Chancellor says reforms will save £1bn from motor insurance costs
Chancellor of the Exchequer George Osborne said the goverment will end the right to cash compensation for minor whiplash claims.
In his Autumn Statement, he said the reform to the ’compensation culture’ will save £1bn in the cost of minor motor injury claims.
The government expects these savings to be passed on to customers with an average saving of £40-£50 a year.
Osborne said: “We are going to bring forward the reforms to the compensation culture around minor motor accident injury claims. This will remove £1bn from the cost of providing motor insurance.”
The government’s plans include removing the right to general damages for minor soft tissue injuries and removing legal costs by transferring personal injury claims of up to £5,000 to the small claims court.
The Treasury said the government “is determined to crack down on the fraud and claims culture in motor insurance”.
It said whiplash claims cost the country £2bn a year, an average of £90 per motor insurance policy, which it said is “out of all proportion to any genuine injury suffered”.
The government will begin consultation on the plan in the new year.
”This will end the cycle in which responsible motorists pay higher premiums to cover false claims by others,” the Treasury said.
“Direct Line Group welcomes the chancellor’s announcement on whiplash in his Autumn Statement which is designed to reduce the cost of motor small bodily injury claims,” said Direct Line Group claims managing director Steve Maddock.

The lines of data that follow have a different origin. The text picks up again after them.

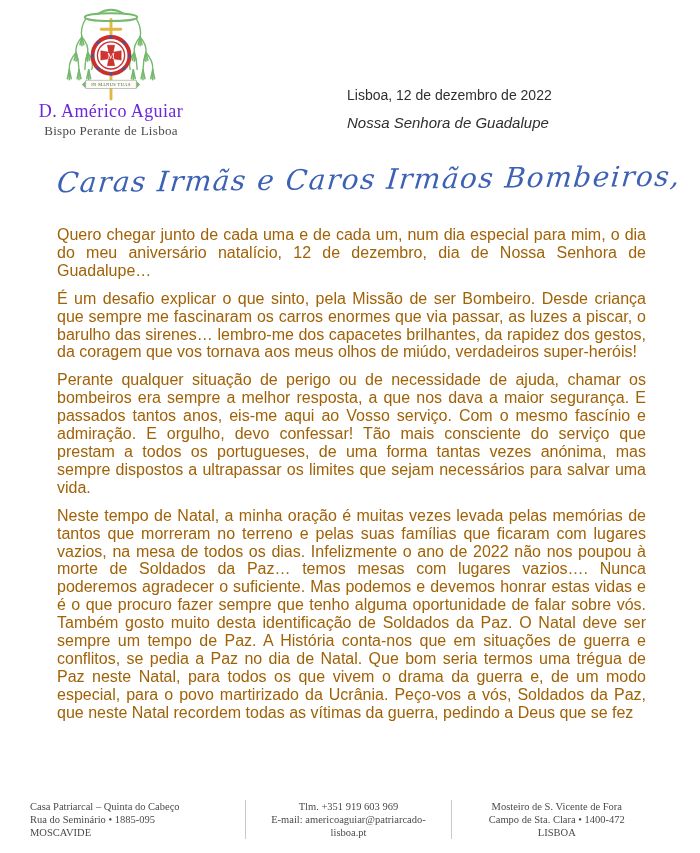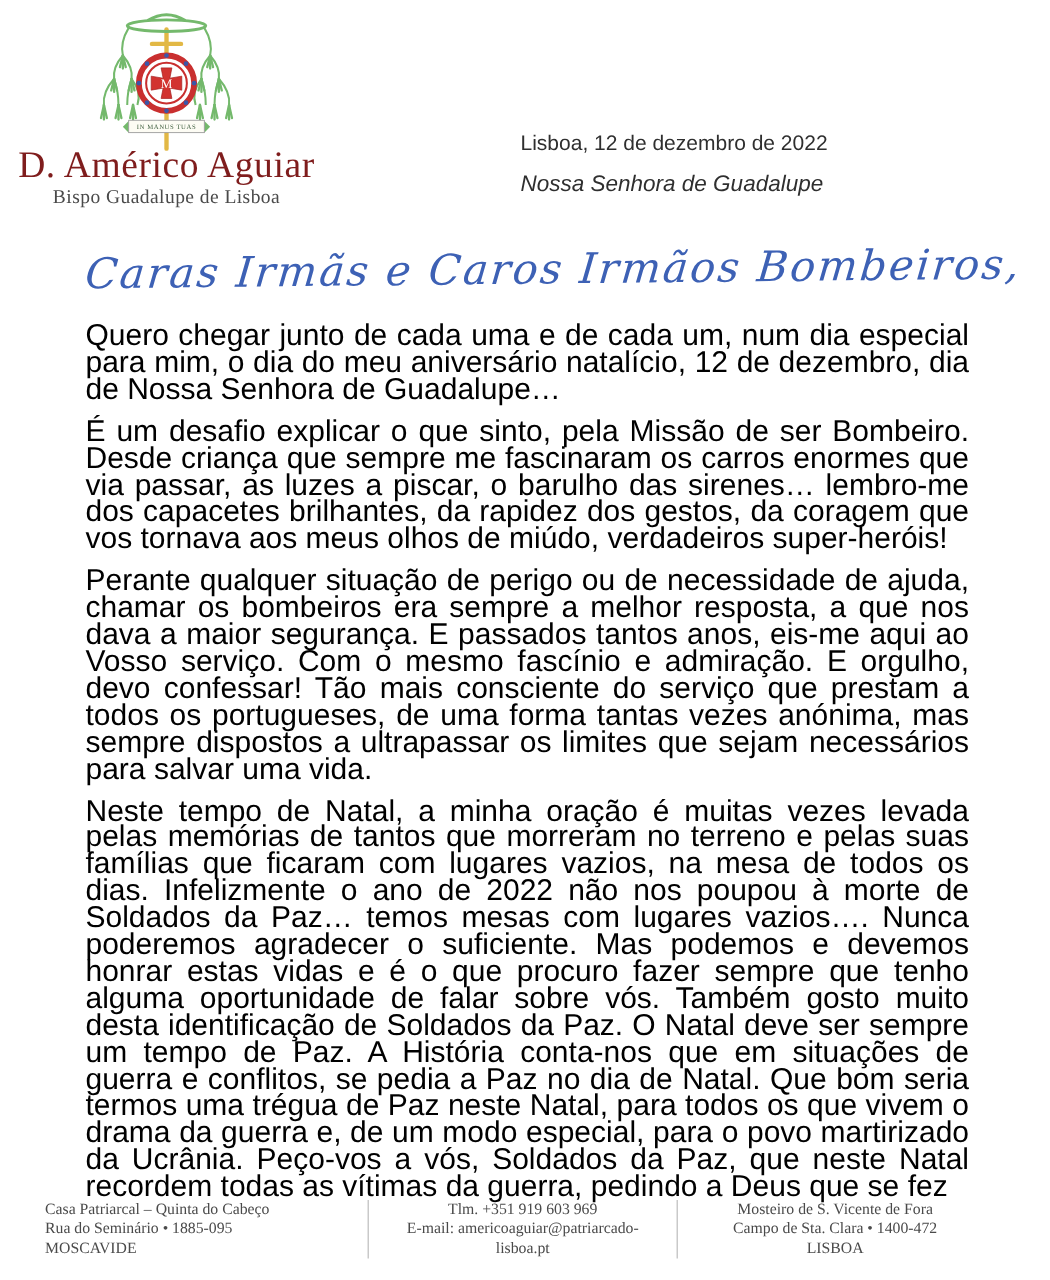--- a/index.html
+++ b/index.html
@@ -8,21 +8,21 @@
     width:700px;height:853px;
     background:#ffffff;
     font-family:"Liberation Sans", sans-serif;
     overflow:hidden;
   }
   
   .crest{position:absolute;left:50px;top:5px;width:122px;height:97px;}
   .name-block{position:absolute;left:0px;top:99px;width:222px;text-align:center;}
   .bishop-name{
     font-family:"Liberation Serif", serif;
-    font-size:25px;color:#7f1d1d;letter-spacing:.4px;
+    font-size:18px;color:#6d28d9;letter-spacing:.4px;
     line-height:24px;
   }
   .bishop-title{
     font-family:"Liberation Serif", serif;
     font-size:13px;color:#4a4a4a;letter-spacing:.3px;
     line-height:16px;
   }
   .date-block{position:absolute;left:347px;top:86px;width:330px;}
   .date-line{
     font-size:14px;color:#2f2f2f;font-weight:500;line-height:18px;
@@ -37,22 +37,22 @@
     font-family:"DejaVu Serif", serif;
     font-style:italic;
     font-size:28px;
     color:#3d61b5;
     letter-spacing:1.5px;
     transform:rotate(-0.6deg) skewX(-6deg);
     white-space:nowrap;
   }
   
   .body-text{
-    position:absolute;left:57px;top:216px;width:589px;
-    font-size:20px;color:#000000;
+    position:absolute;left:57px;top:226px;width:589px;
+    font-size:16px;color:#a16207;
   }
   .body-text p{
     margin:0 0 10px 0;
     line-height:17.9px;
     text-align:justify;
   }
   
   .footer{
     position:absolute;left:0;bottom:14px;width:648px;
     display:flex;align-items:flex-start;
@@ -169,21 +169,21 @@
     <g>
       <path d="M34,78 L30,82 L34,86 Z" fill="#74b96c"></path>
       <path d="M86,78 L90,82 L86,86 Z" fill="#74b96c"></path>
       <rect x="34" y="77.5" width="52" height="8.5" fill="#fdfcf4" stroke="#999999" stroke-width="0.6"></rect>
       <text x="60" y="83.8" text-anchor="middle" font-size="4.6" font-family="serif" letter-spacing="0.4" fill="#3c5c3c">IN MANUS TUAS</text>
     </g>
   </svg>
 
   <div class="name-block">
     <div class="bishop-name">D. Américo Aguiar</div>
-    <div class="bishop-title">Bispo Guadalupe de Lisboa</div>
+    <div class="bishop-title">Bispo Perante de Lisboa</div>
   </div>
 
   <div class="date-block">
     <div class="date-line">Lisboa, 12 de dezembro de 2022</div>
     <div class="feast-line">Nossa Senhora de Guadalupe</div>
   </div>
 
   <div class="salutation">Caras Irmãs e Caros Irmãos Bombeiros,</div>
 
   <div class="body-text">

“Direct Line Group have been calling for further reform for some time and think this could help to reduce claims costs and therefore overall benefit our customers. We believe previous reforms in this policy area contributed to a market wide reduction in premiums,” Maddock said, adding that, “However, more detail is needed on the full package and we will work with the Government on finalising and implementing these reforms.”